YOUR TASK — All lines below starting at the one that holds "column PERCENT AGED" and ending at the one that holds "Total | PER CAPITA INCOME: 102195 -> 115111" should be printed exactly, ends included. Pictures should not be printed, nor anything else.

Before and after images
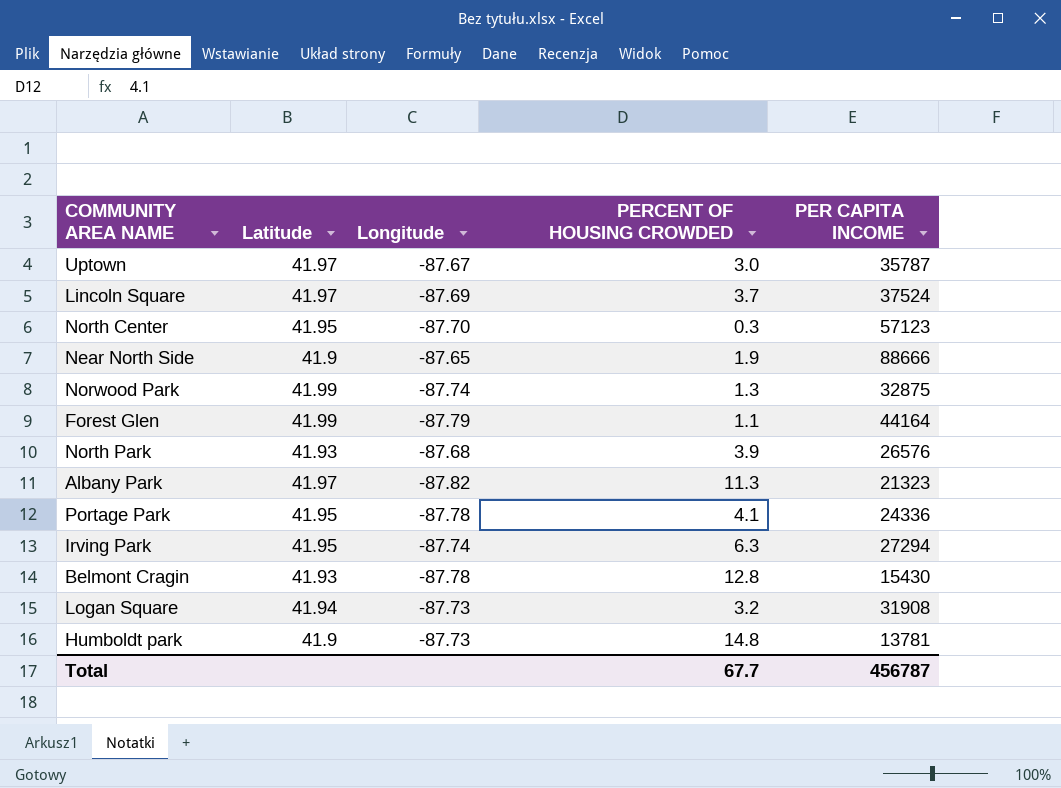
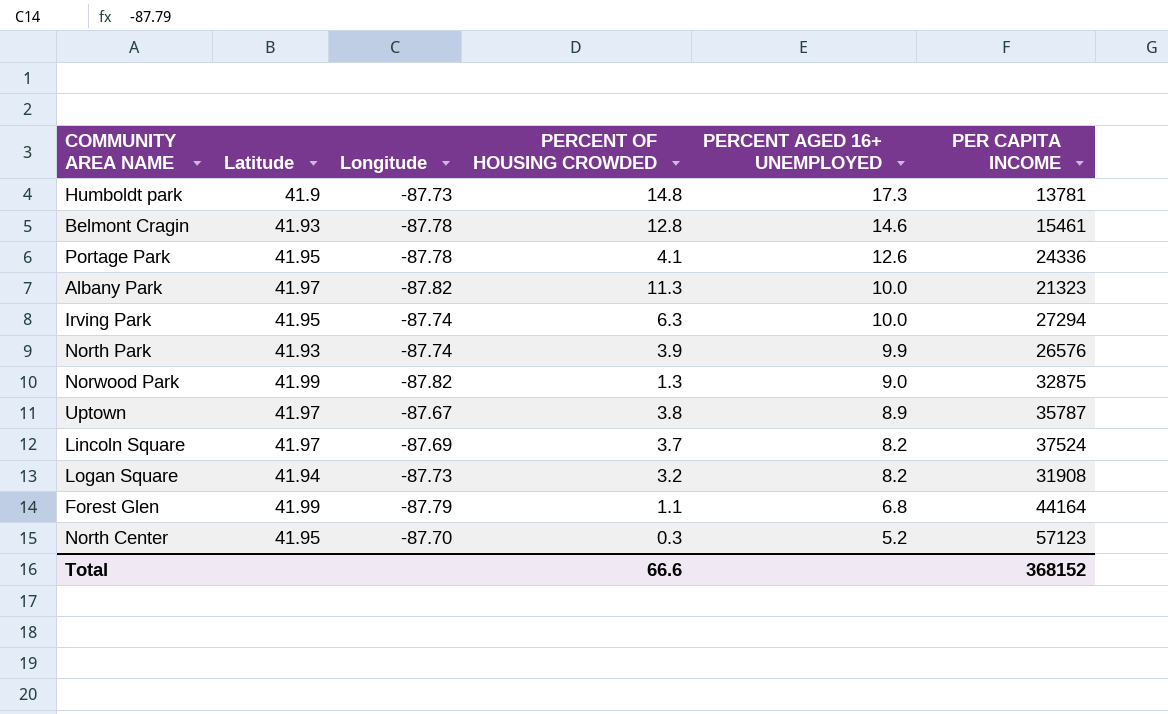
row order: none -> PERCENT AGED 16+ UNEMPLOYED descending
column PERCENT AGED 16+ UNEMPLOYED | position: none -> 5
row Near North Side: 41.9 | -87.65 | 1.9 | 88666 -> none
Belmont Cragin | PER CAPITA INCOME: 15430 -> 15461
North Park | Longitude: -87.68 -> -87.74
Norwood Park | Longitude: -87.74 -> -87.82
Uptown | PERCENT OF HOUSING CROWDED: 3.0 -> 3.8
Total | PERCENT OF HOUSING CROWDED: 67.7 -> 66.6
Total | PER CAPITA INCOME: 456787 -> 368152

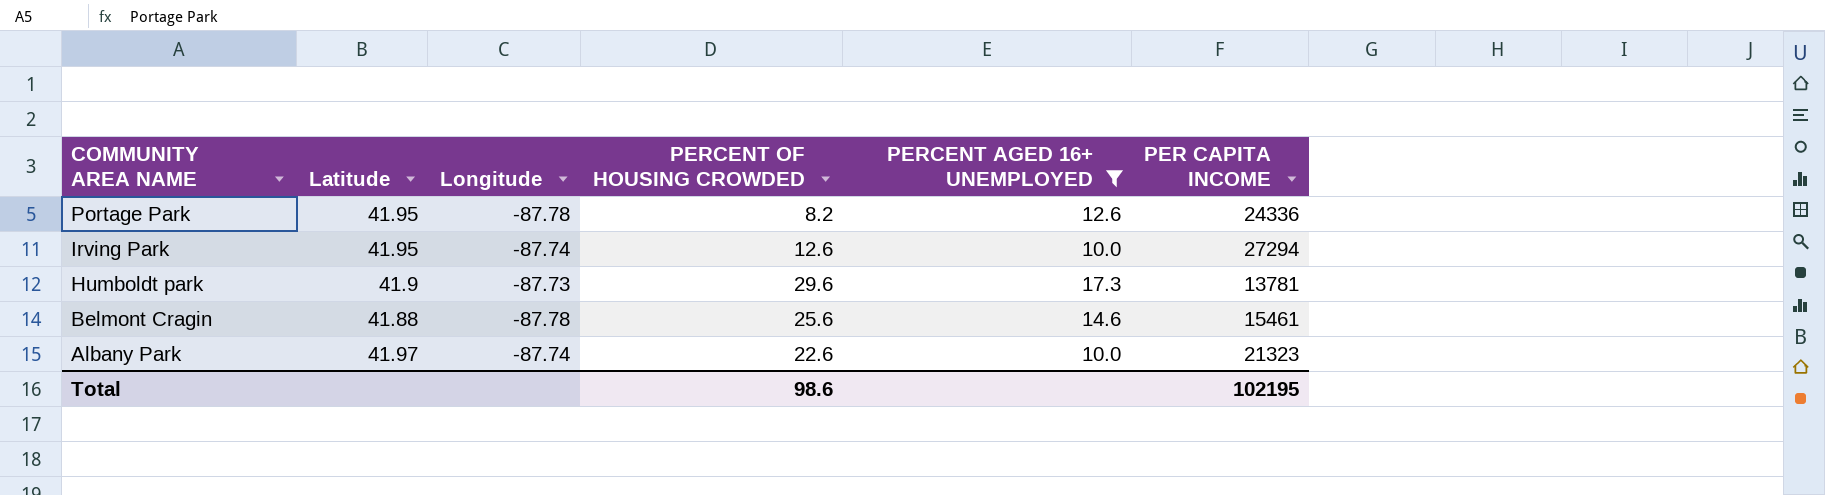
filter: none -> PERCENT AGED 16+ UNEMPLOYED >= 10.0
row order: PERCENT AGED 16+ UNEMPLOYED descending -> COMMUNITY AREA NAME descending
Portage Park | PERCENT OF HOUSING CROWDED: 4.1 -> 8.2
Irving Park | PERCENT OF HOUSING CROWDED: 6.3 -> 12.6
Humboldt park | PERCENT OF HOUSING CROWDED: 14.8 -> 29.6
Belmont Cragin | Latitude: 41.93 -> 41.88
Belmont Cragin | PERCENT OF HOUSING CROWDED: 12.8 -> 25.6
Albany Park | Longitude: -87.82 -> -87.74
Albany Park | PERCENT OF HOUSING CROWDED: 11.3 -> 22.6
Total | PERCENT OF HOUSING CROWDED: 66.6 -> 98.6
Total | PER CAPITA INCOME: 368152 -> 102195

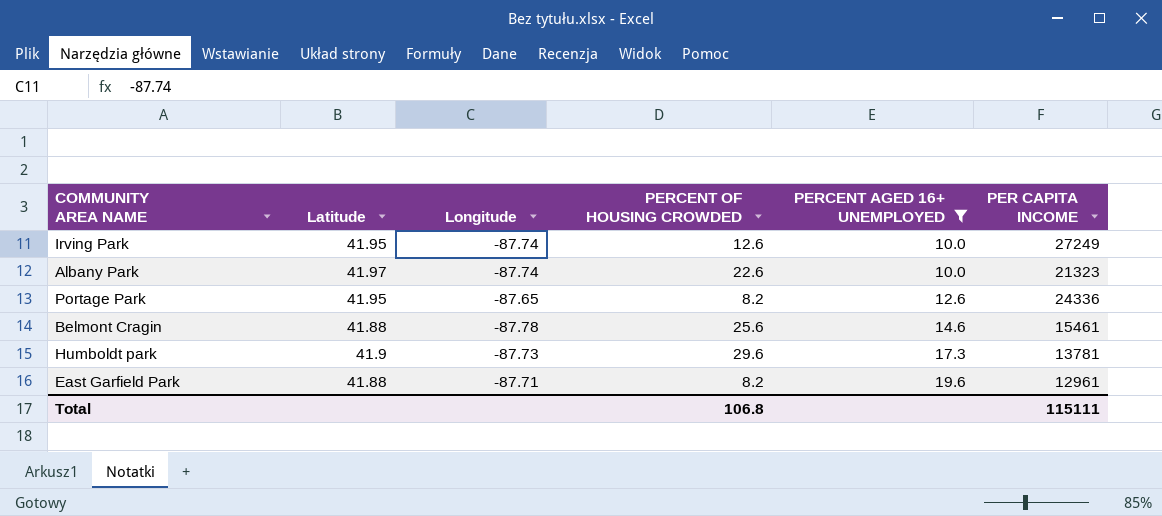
row order: COMMUNITY AREA NAME descending -> PERCENT AGED 16+ UNEMPLOYED ascending
Irving Park | PER CAPITA INCOME: 27294 -> 27249
Portage Park | Longitude: -87.78 -> -87.65
row East Garfield Park: none -> 41.88 | -87.71 | 8.2 | 19.6 | 12961
Total | PERCENT OF HOUSING CROWDED: 98.6 -> 106.8
Total | PER CAPITA INCOME: 102195 -> 115111

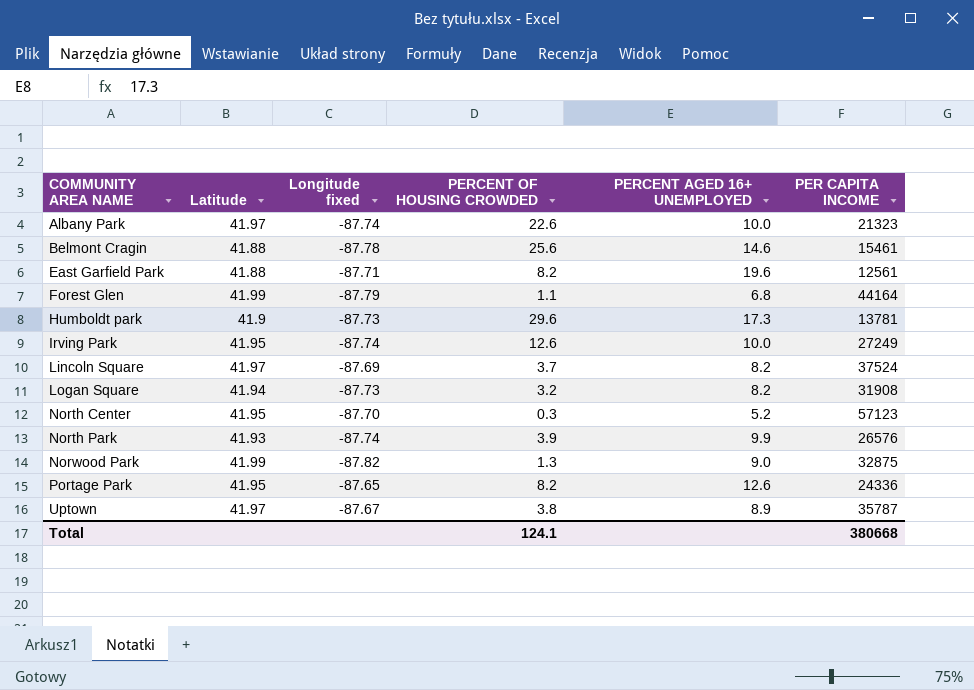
filter: PERCENT AGED 16+ UNEMPLOYED >= 10.0 -> none
row order: PERCENT AGED 16+ UNEMPLOYED ascending -> COMMUNITY AREA NAME ascending
column name: Longitude -> Longitude fixed
East Garfield Park | PER CAPITA INCOME: 12961 -> 12561
Total | PERCENT OF HOUSING CROWDED: 106.8 -> 124.1
Total | PER CAPITA INCOME: 115111 -> 380668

THE ANSWER —
column PERCENT AGED 16+ UNEMPLOYED | position: none -> 5
row Near North Side: 41.9 | -87.65 | 1.9 | 88666 -> none
Belmont Cragin | PER CAPITA INCOME: 15430 -> 15461
North Park | Longitude: -87.68 -> -87.74
Norwood Park | Longitude: -87.74 -> -87.82
Uptown | PERCENT OF HOUSING CROWDED: 3.0 -> 3.8
Total | PERCENT OF HOUSING CROWDED: 67.7 -> 66.6
Total | PER CAPITA INCOME: 456787 -> 368152

filter: none -> PERCENT AGED 16+ UNEMPLOYED >= 10.0
row order: PERCENT AGED 16+ UNEMPLOYED descending -> COMMUNITY AREA NAME descending
Portage Park | PERCENT OF HOUSING CROWDED: 4.1 -> 8.2
Irving Park | PERCENT OF HOUSING CROWDED: 6.3 -> 12.6
Humboldt park | PERCENT OF HOUSING CROWDED: 14.8 -> 29.6
Belmont Cragin | Latitude: 41.93 -> 41.88
Belmont Cragin | PERCENT OF HOUSING CROWDED: 12.8 -> 25.6
Albany Park | Longitude: -87.82 -> -87.74
Albany Park | PERCENT OF HOUSING CROWDED: 11.3 -> 22.6
Total | PERCENT OF HOUSING CROWDED: 66.6 -> 98.6
Total | PER CAPITA INCOME: 368152 -> 102195

row order: COMMUNITY AREA NAME descending -> PERCENT AGED 16+ UNEMPLOYED ascending
Irving Park | PER CAPITA INCOME: 27294 -> 27249
Portage Park | Longitude: -87.78 -> -87.65
row East Garfield Park: none -> 41.88 | -87.71 | 8.2 | 19.6 | 12961
Total | PERCENT OF HOUSING CROWDED: 98.6 -> 106.8
Total | PER CAPITA INCOME: 102195 -> 115111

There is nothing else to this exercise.